L’experte disposera des pouvoirs d’investigation les plus étendus. Elle pourra faire toutes constatations ou vérifications propres à faciliter l’accomplissement de sa mission et éclairer le tribunal administratif.
Article 2 : L’experte accomplira la mission définie à l’article 1er dans les conditions prévues par les articles R. 621-2 à R. 621-14 du code de justice administrative, à l’exception du troisième alinéa de l’article R. 621-9. Elle ne pourra recourir à un sapiteur sans l’autorisation préalable de la présidente du tribunal ou du magistrat désigné par elle.
Article 3 : Les opérations d’expertise auront lieu contradictoirement entre M. C A, l’Assistance publique-hôpitaux de Paris et la caisse primaire d’assurance maladie de Seine-et-Marne. L’experte avertira les parties quatre jours au moins à l’avance par lettre recommandée des dates, heures et lieux auxquels ils procèderont aux opérations d’expertise.
Article 4 : L’experte déposera son rapport au greffe du tribunal dans un délai de quatre mois à compter de la notification de la présente ordonnance et le notifiera aux parties dans les conditions prévues à l’article R. 621-9 du code de justice administrative.
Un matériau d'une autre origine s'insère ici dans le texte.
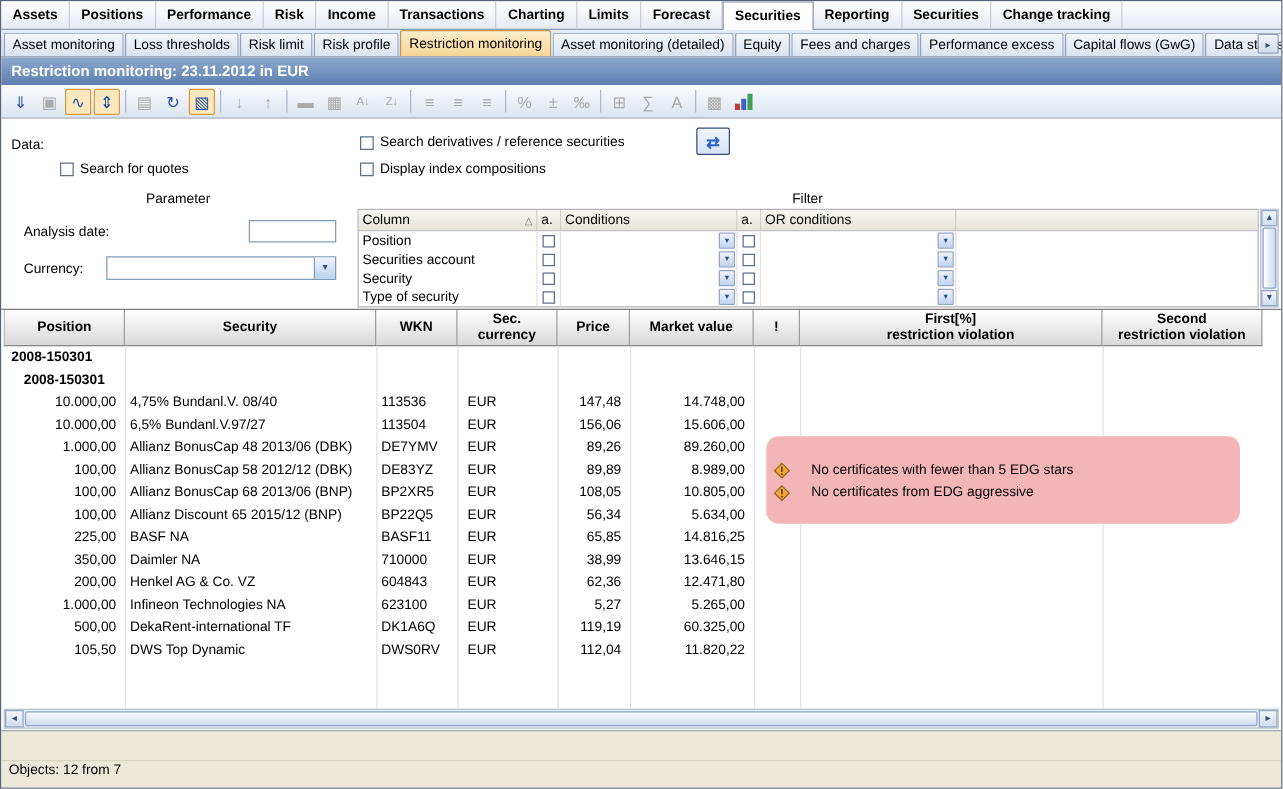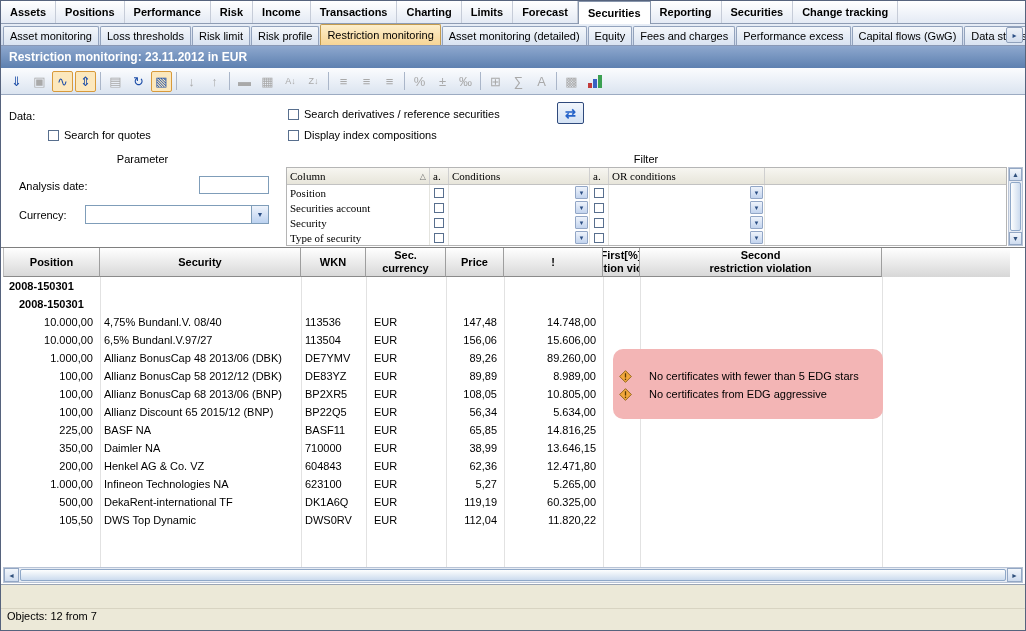"Column" .fheader,.frow { font-family: Liberation Serif, serif -> none }
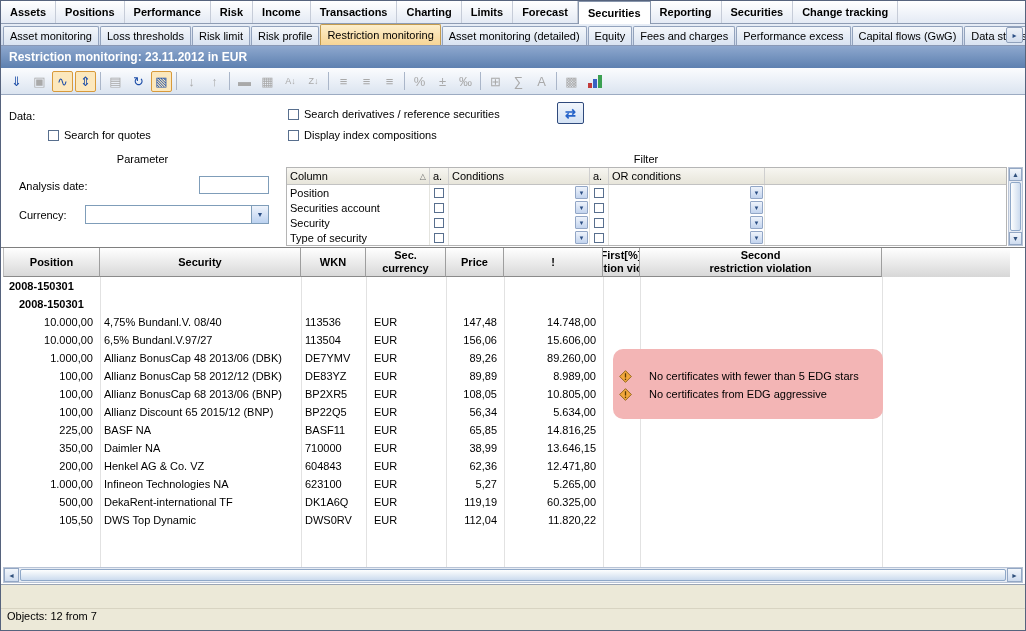"Market value" div.th { html: none -> <div> <div>Market value</div> </div> }
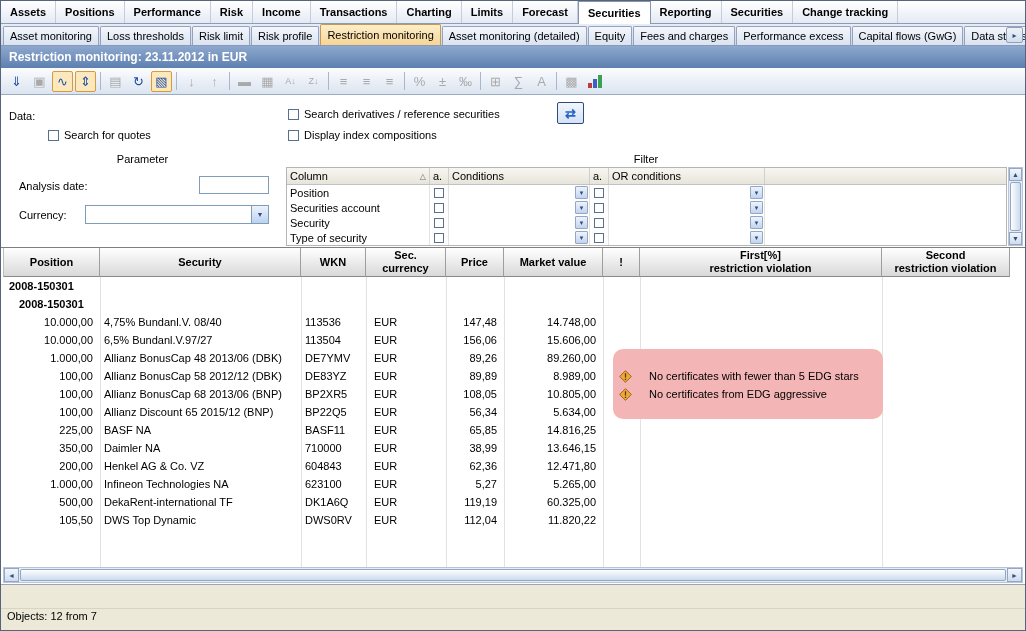"No certificates with fewer than" .violation-box { width: 270px -> 379px }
Avec leur accord, cette notification pourra s’opérer sous forme électronique.
Article 5 : En application de l’article R. 621-13 du code de justice administrative, la charge des frais et honoraires de l’expertise sera fixée ultérieurement par ordonnance de la présidente du tribunal ou du magistrat désigné par elle.
Article 6 : Le surplus des conclusions des parties est rejeté.
Article 7 : La présente ordonnance sera notifiée à M. C A, à l’Assistance publique-hôpitaux de Paris, à la caisse primaire d’assurance maladie de Seine-et-Marne et
à Mme D B, experte.
Fait à Melun, le 21 août 2025.
Le juge des référés,
Signé : T. Gallaud
La République mande et ordonne à la ministre du travail, de la santé, des solidarités et des familles en ce qui la concerne ou à tous commissaires de justice à ce requis en ce qui concerne les voies de droit commun, contre les parties privées, de pourvoir à l’exécution de la présente décision.